La quietud de la celda se prestaba para seguir su consejo. A las siete de la noche cortaban la luz y se quedaba tumbado en el catre oyendo las lejanas pisadas de los celadores. Entonces reñía consigo mismo. Era un estúpido por haberse creído ruin alguna vez. Después de tanto sufrir por culpas insignificantes o imaginarias, terminaba pagando una culpa ajena como Nuestro Señor Jesucristo. Ya eres víctima, estúpido, ¿qué más quieres? Ahora tienes la conciencia como nalga de bebé. Serías muy cretino si después de esto vuelves a mortificarte por algo.

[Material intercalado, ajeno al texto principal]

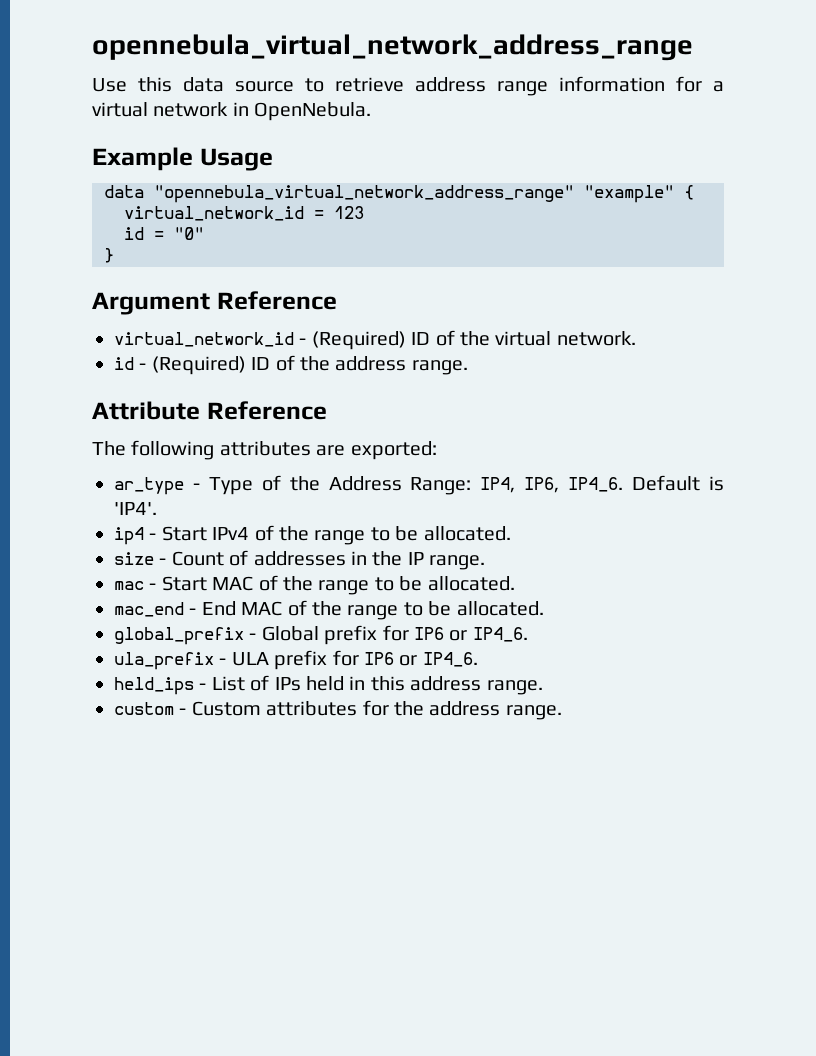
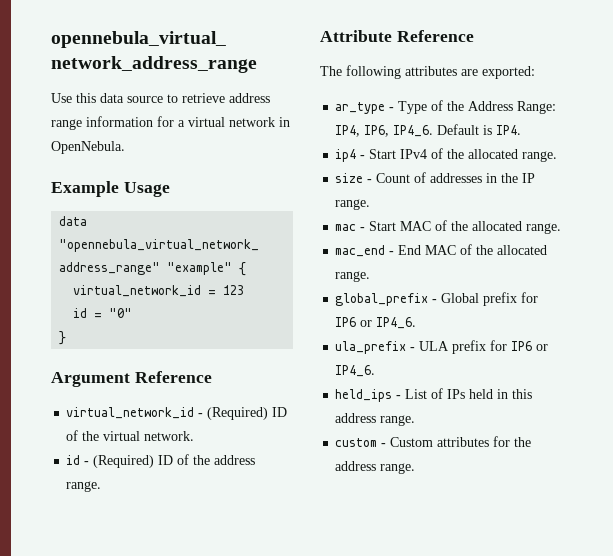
- Default is 'IP4'.
+ Default is IP4.
- ip4 - Start IPv4 of the range to be allocated.
+ ip4 - Start IPv4 of the allocated range.
- mac - Start MAC of the range to be allocated.
+ mac - Start MAC of the allocated range.
- mac_end - End MAC of the range to be allocated.
+ mac_end - End MAC of the allocated range.

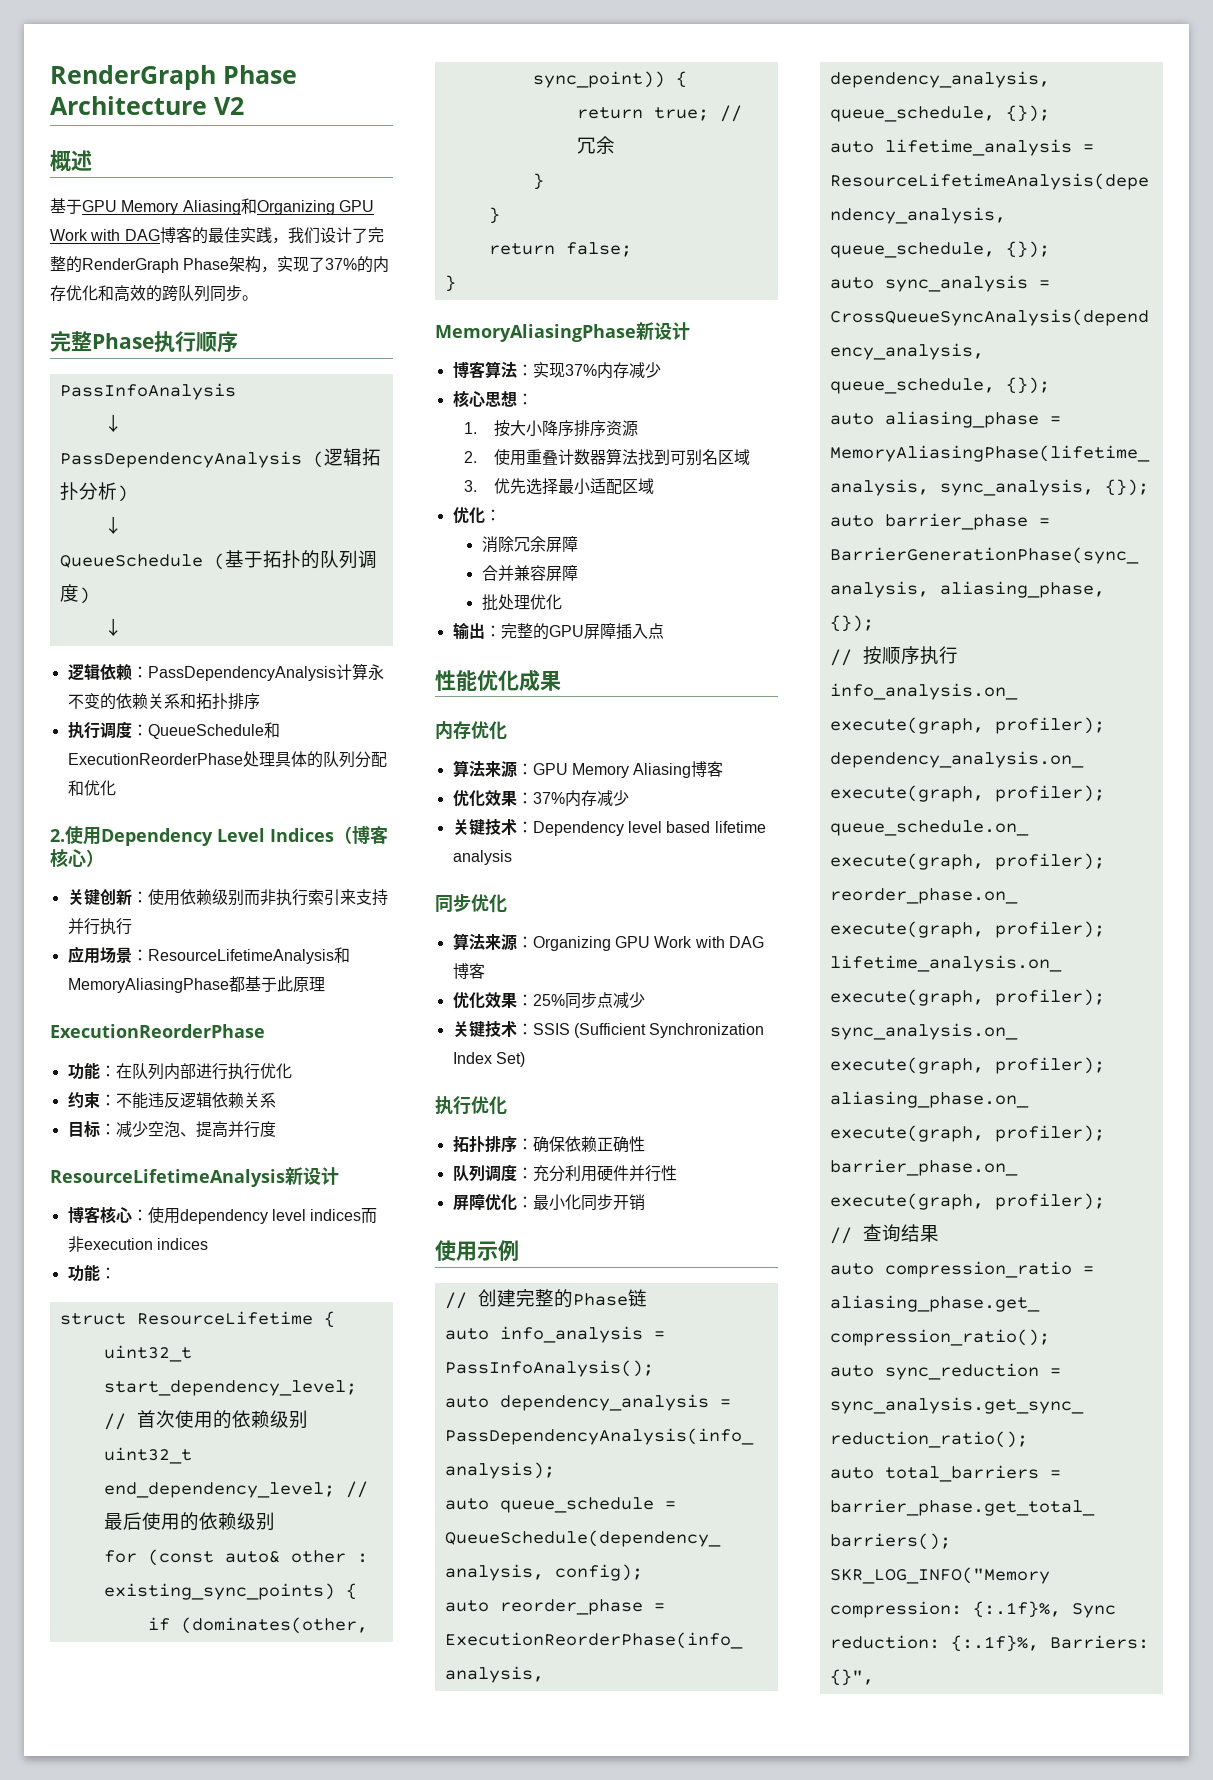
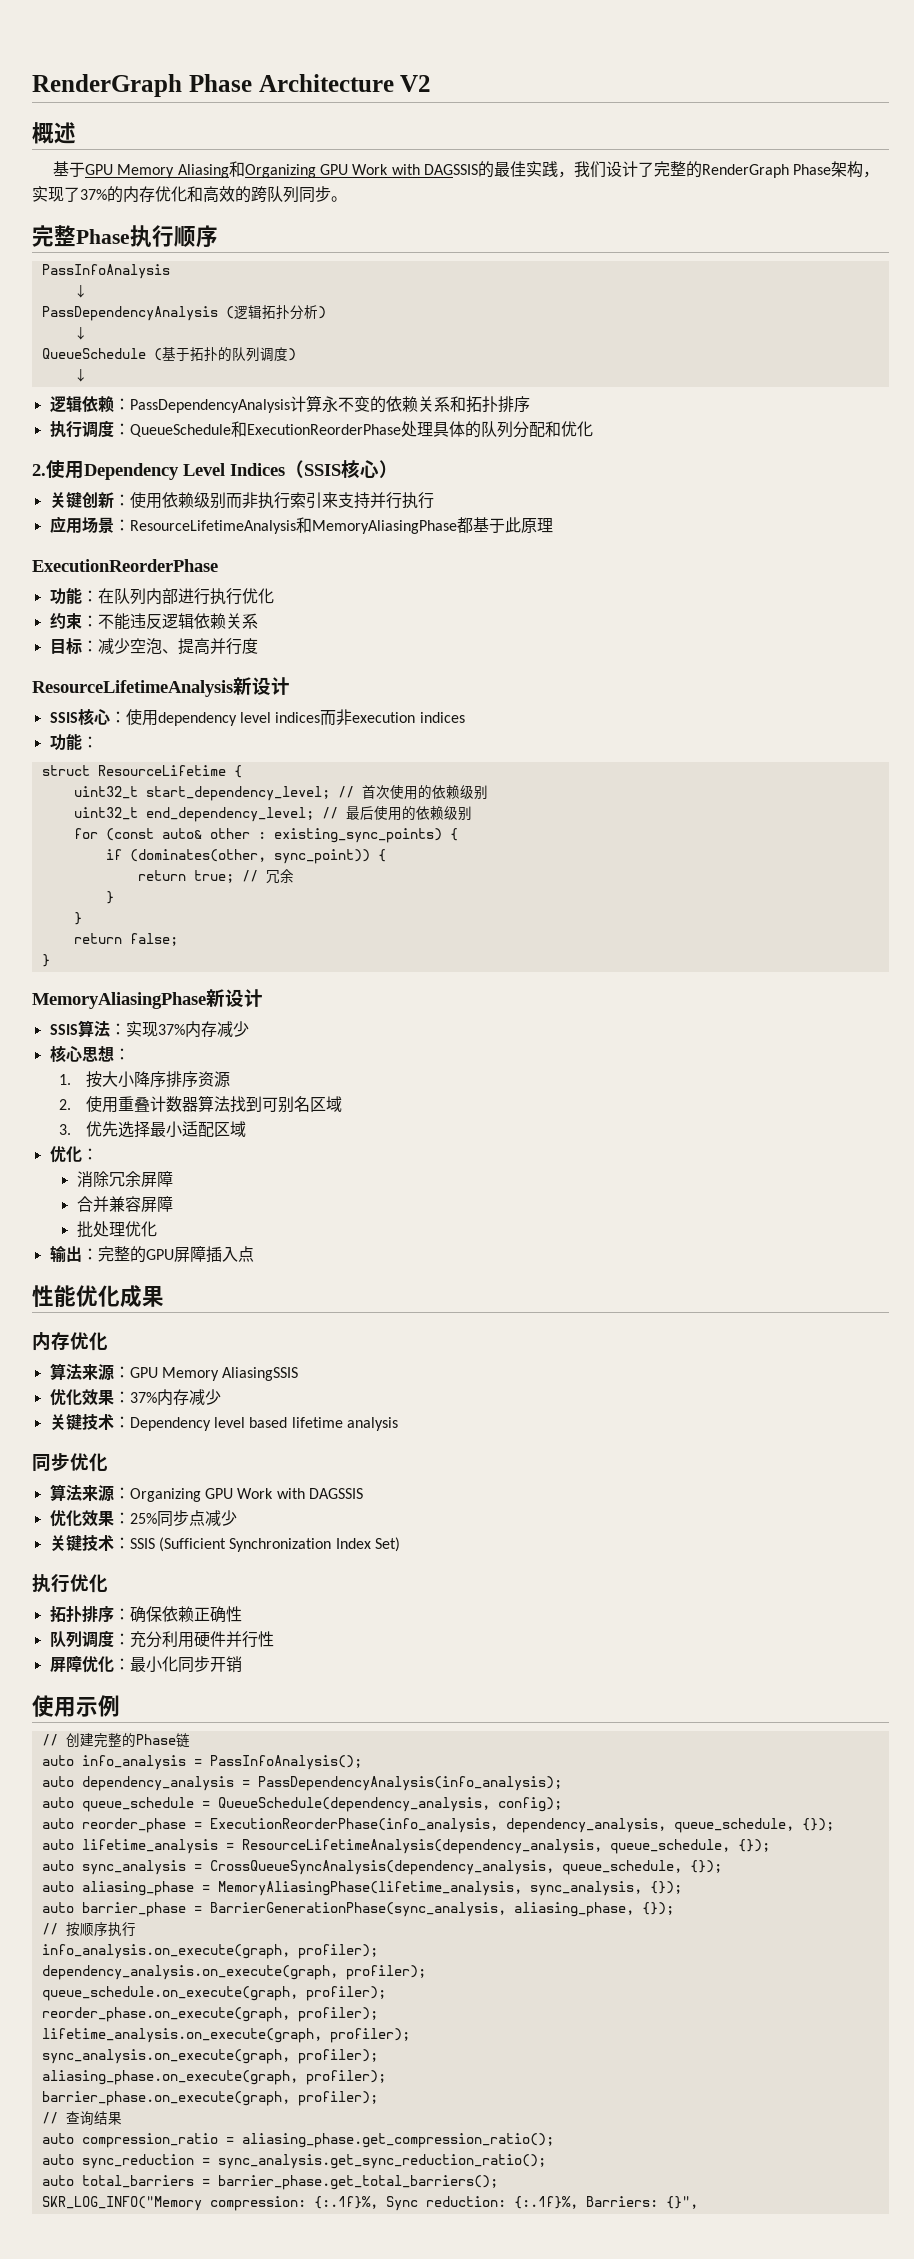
- 基于GPU Memory Aliasing和Organizing GPU Work with DAG博客的最佳实践，我们设计了完整的RenderGraph Phase架构，实现了37%的内存优化和高效的跨队列同步。
+ 基于GPU Memory Aliasing和Organizing GPU Work with DAGSSIS的最佳实践，我们设计了完整的RenderGraph Phase架构，实现了37%的内存优化和高效的跨队列同步。
- 2.使用Dependency Level Indices（博客核心）
+ 2.使用Dependency Level Indices（SSIS核心）
- 博客核心：使用dependency level indices而非execution indices
+ SSIS核心：使用dependency level indices而非execution indices
- 博客算法：实现37%内存减少
+ SSIS算法：实现37%内存减少
- 算法来源：GPU Memory Aliasing博客
+ 算法来源：GPU Memory AliasingSSIS
- 算法来源：Organizing GPU Work with DAG博客
+ 算法来源：Organizing GPU Work with DAGSSIS

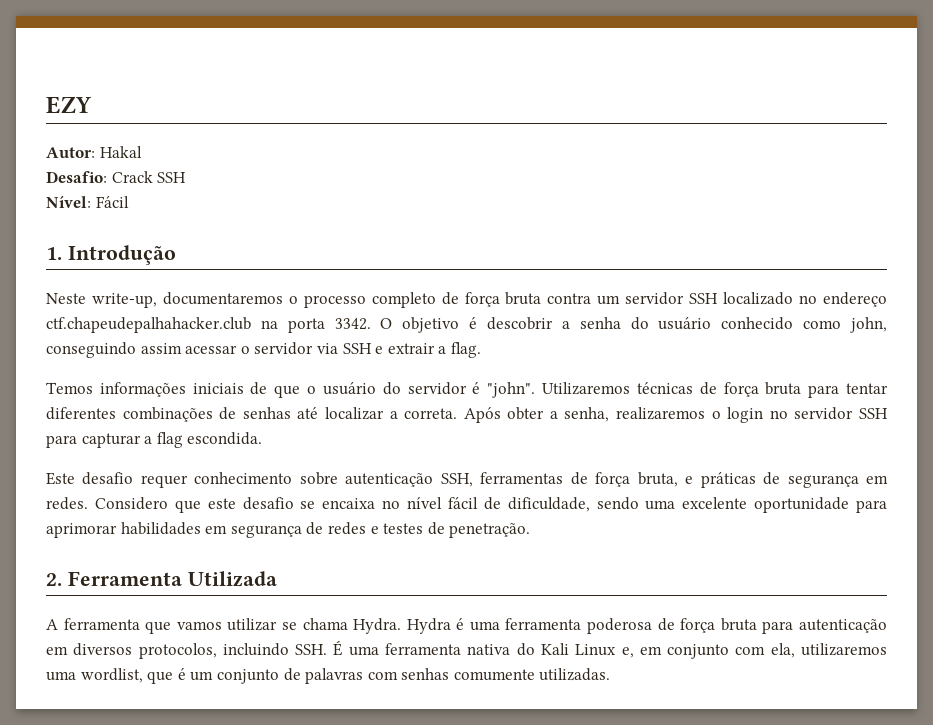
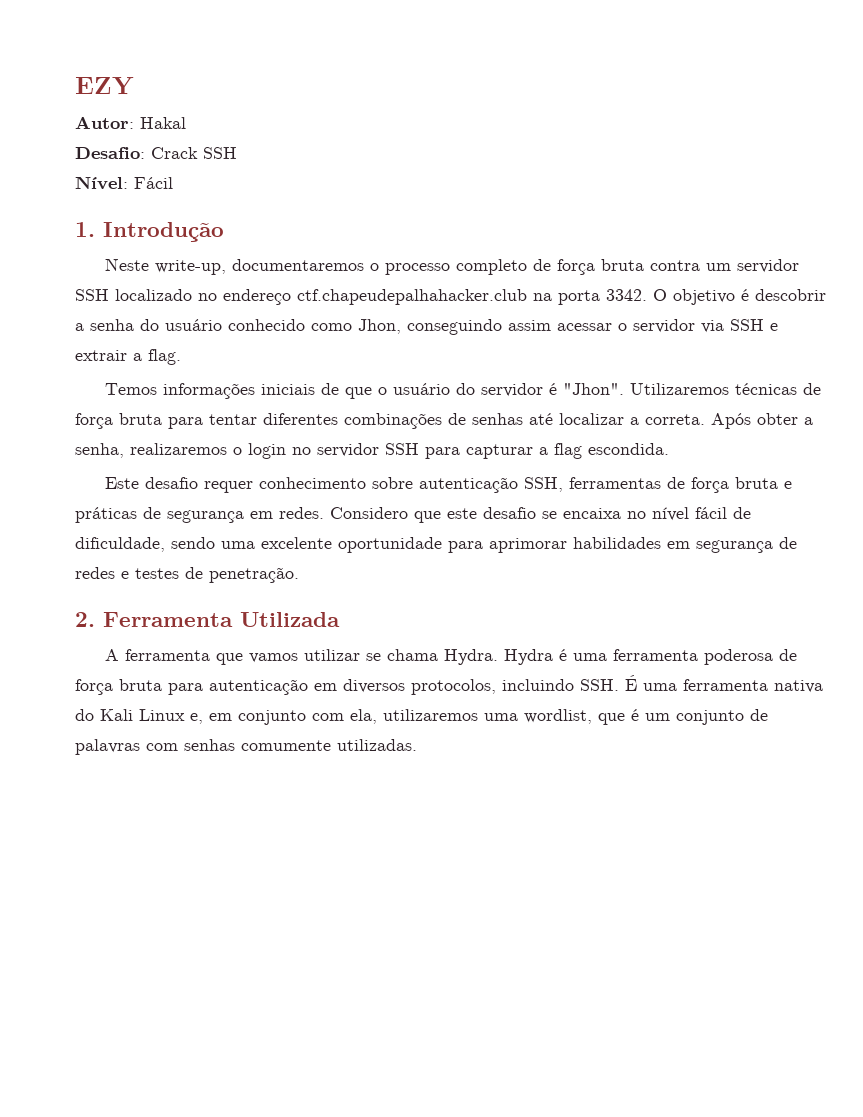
- O objetivo é descobrir a senha do usuário conhecido como john, conseguindo assim acessar o servidor via SSH e extrair a flag.
+ O objetivo é descobrir a senha do usuário conhecido como Jhon, conseguindo assim acessar o servidor via SSH e extrair a flag.
- Temos informações iniciais de que o usuário do servidor é "john".
+ Temos informações iniciais de que o usuário do servidor é "Jhon".
- Este desafio requer conhecimento sobre autenticação SSH, ferramentas de força bruta, e práticas de segurança em redes.
+ Este desafio requer conhecimento sobre autenticação SSH, ferramentas de força bruta e práticas de segurança em redes.

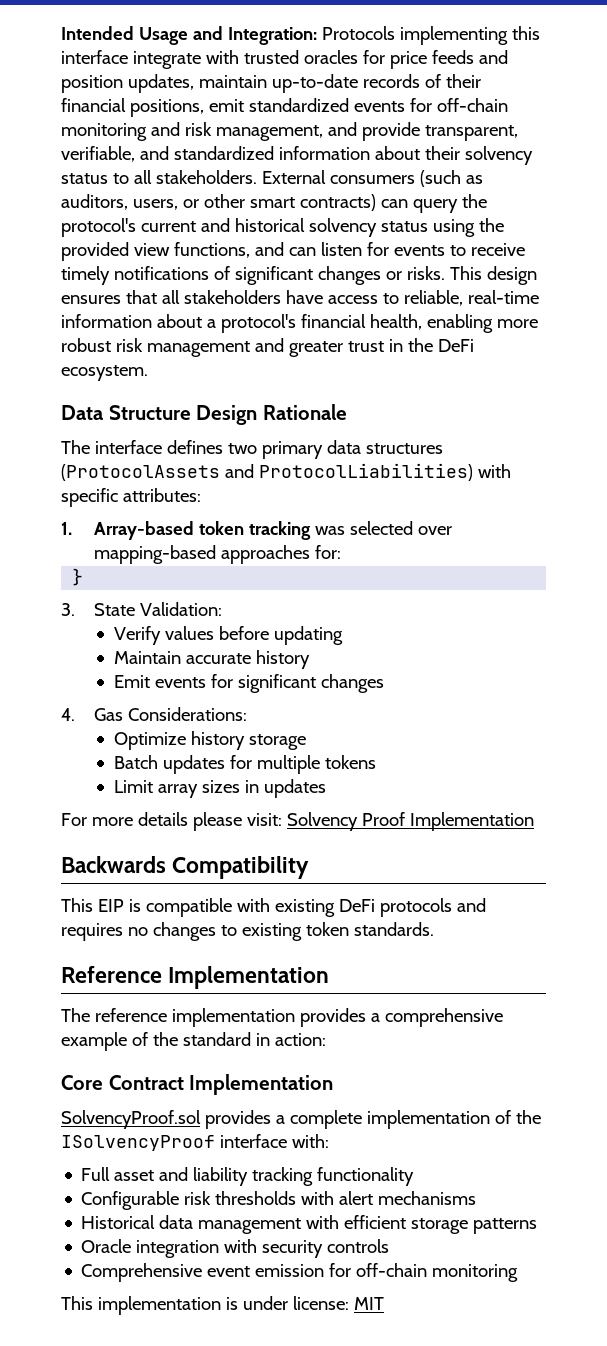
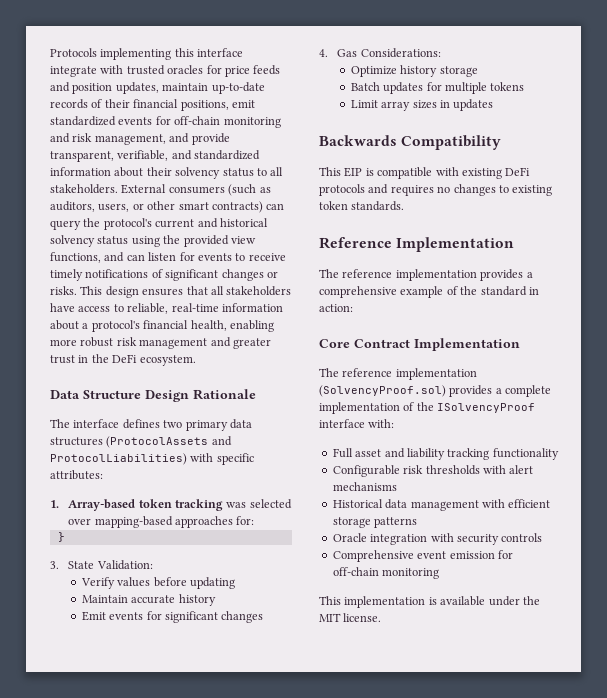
- Intended Usage and Integration: Protocols implementing this interface integrate with trusted oracles for price feeds and position updates, maintain up-to-date records of their financial positions, emit standardized events for off-chain monitoring and risk management, and provide transparent, verifiable, and standardized information about their solvency status to all stakeholders.
+ Protocols implementing this interface integrate with trusted oracles for price feeds and position updates, maintain up-to-date records of their financial positions, emit standardized events for off-chain monitoring and risk management, and provide transparent, verifiable, and standardized information about their solvency status to all stakeholders.
- For more details please visit: Solvency Proof Implementation
- SolvencyProof.sol provides a complete implementation of the ISolvencyProof interface with:
+ The reference implementation (SolvencyProof.sol) provides a complete implementation of the ISolvencyProof interface with:
- This implementation is under license: MIT
+ This implementation is available under the MIT license.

Al tercer día de su traslado al Reclusorio Norte, cuando ya creía tener el alma blindada, le tocó hacer la fajina de baños. Vio los charcos de orina, las montañas de mierda en los excusados, las moscas revoloteando en los basureros y se volvió hacia el vigilante con una súplica en la mirada.
—¿Qué, muy delicadito? Pues si no quieres atorarle te sale en un tostón.
Pagó la mordida sin titubear.
—¿Y ahora quién va a hacer la limpieza?
—Por eso no te preocupes —el vigilante se guardó el billete—, aquí sobran jodidos que no tienen para la cuota.
Guillermo volvió a su celda con el estómago revuelto. Se había despertado la regañona de siempre.